Our Covid Journey — When a Man Loves a Woman




 "So she became his wife, and
he loved her."
Genesis 24:64

 I have a man who sings me to sleep at night. 
One might think he carefully chose the songs, but 
they were too perfect for a human mind to put together.
 God The Holy Spirit, filled Dan with words of 
scripture, 
prayer,
 song,  
 love. 


I needed to breathe.
My body was not cooperating.
covid-19 ate away at my lungs
as God and Dan filled my heart with His love and His song.

 We clung to each other, as 
we clung to the Lord, 
watching, 
waiting, 
hoping,
devastated, but
 filled with hope and faith and trust as 
my condition declined.

We knew and believed the truth of Romans 8:38-39:

"I am convinced that nothing can ever separate us from God's love.
Neither death nor life,
neither angels nor demons,
neither our fears for today
nor our worries about tomorrow —
not even the powers of hell can separate us from God's love.
No power in sky above or earth below —
indeed, nothing in all creation
will ever be able to separate us
from the love of God that is revealed in Christ Jesus our Lord." 

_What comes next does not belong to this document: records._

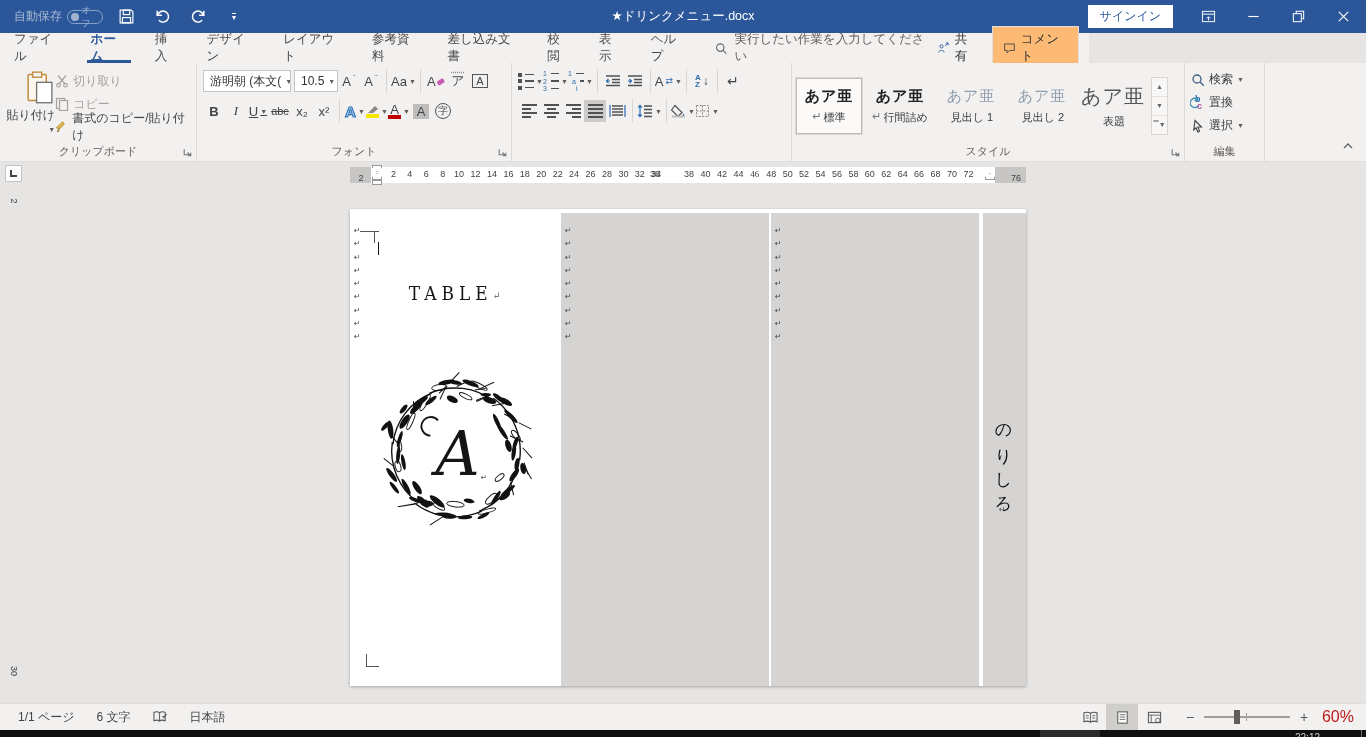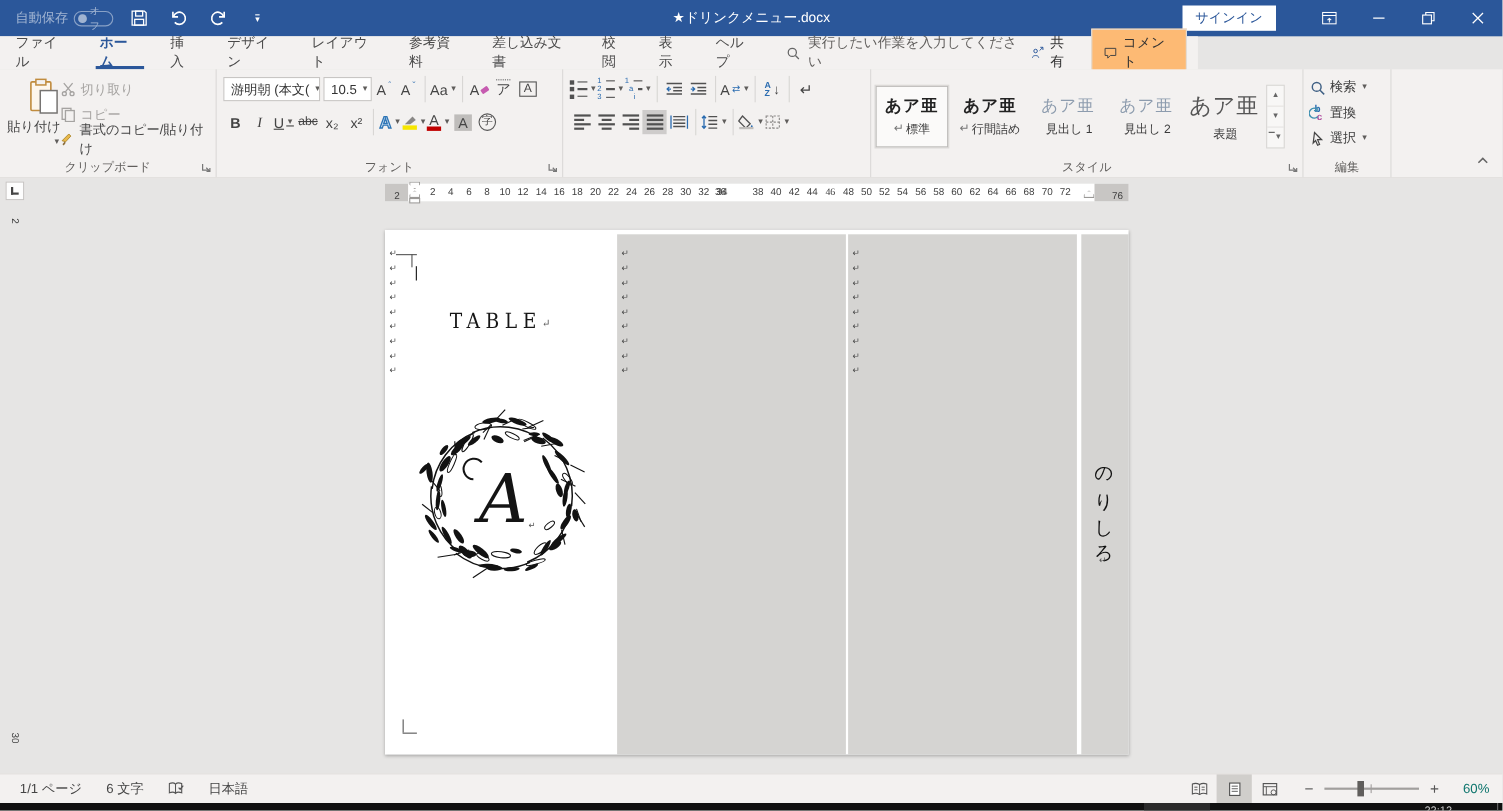--- a/index.html
+++ b/index.html
@@ -17,7 +17,7 @@
   .qat-caret { font-size:8px; border-top:1.5px solid #fff; padding-top:1px; line-height:6px; }
   .tb-title { position:absolute; left:0; right:0; text-align:center; font-size:12.5px; color:#fff; pointer-events:none; }
   .tb-right { margin-left:auto; display:flex; align-items:center; height:100%; }
-  .signin { background:#fff; color:#2b579a; font-size:12px; padding:3px 12px; margin-right:26px; }
+  .signin { background:#fff; color:#2b579a; font-size:12px; padding:3px 12px; margin-right:13px; }
   .winbtn { width:45px; height:33px; display:flex; align-items:center; justify-content:center; color:#fff; font-size:13px; }
   .winbtn svg { width:15px; height:15px; }
 

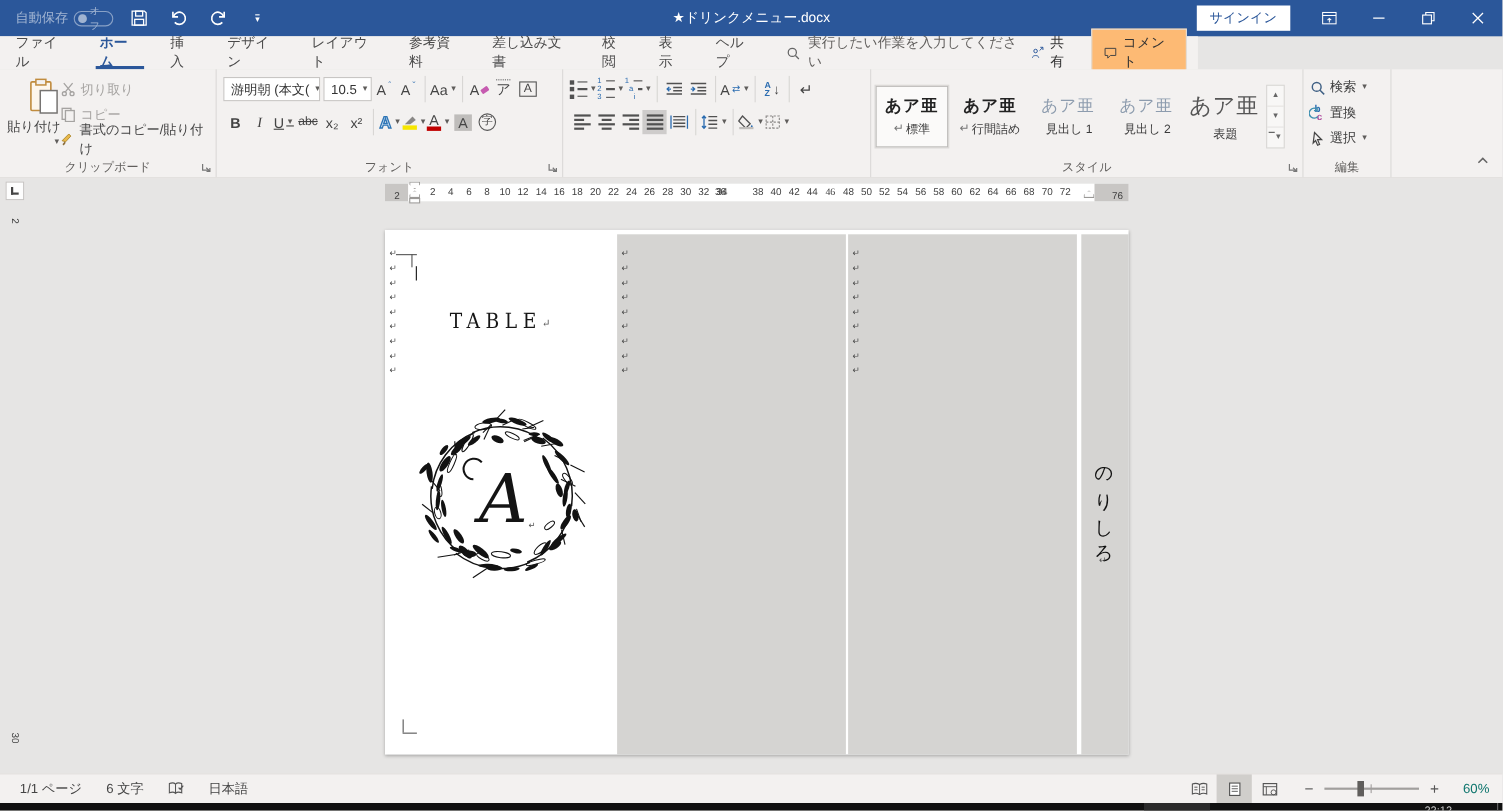--- a/index.html
+++ b/index.html
@@ -152,7 +152,7 @@
   .ztrack { position:relative; width:86px; height:2px; background:#a19f9d; }
   .ztick { position:absolute; left:42px; top:-3px; width:1px; height:8px; background:#a19f9d; }
   .zthumb { position:absolute; left:30px; top:-6px; width:6px; height:14px; background:#605e5c; }
-  .zlabel { width:36px; text-align:right; font-size:12px; color:#0f766e; }
+  .zlabel { width:36px; text-align:right; font-size:16px; color:#b91c1c; }
 
   
   .taskbar { position:absolute; left:0; top:730px; width:1366px; height:7px; background:#101010; overflow:hidden; }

Death can come at any time.
We rested in God's Sovereignty and love.
Thankful that over fifty years ago
I became Dan's wife, and he loved me.
Dan became my husband, and I loved him.
No regrets.

In life and in death
Jesus is our Savior.  
 He loves us and we love Him.
God placed a song in our hearts,
and so we believe and we breathe and we sing! 

Perhaps you know someone who needs a song today.
Don't wait to love the people you love.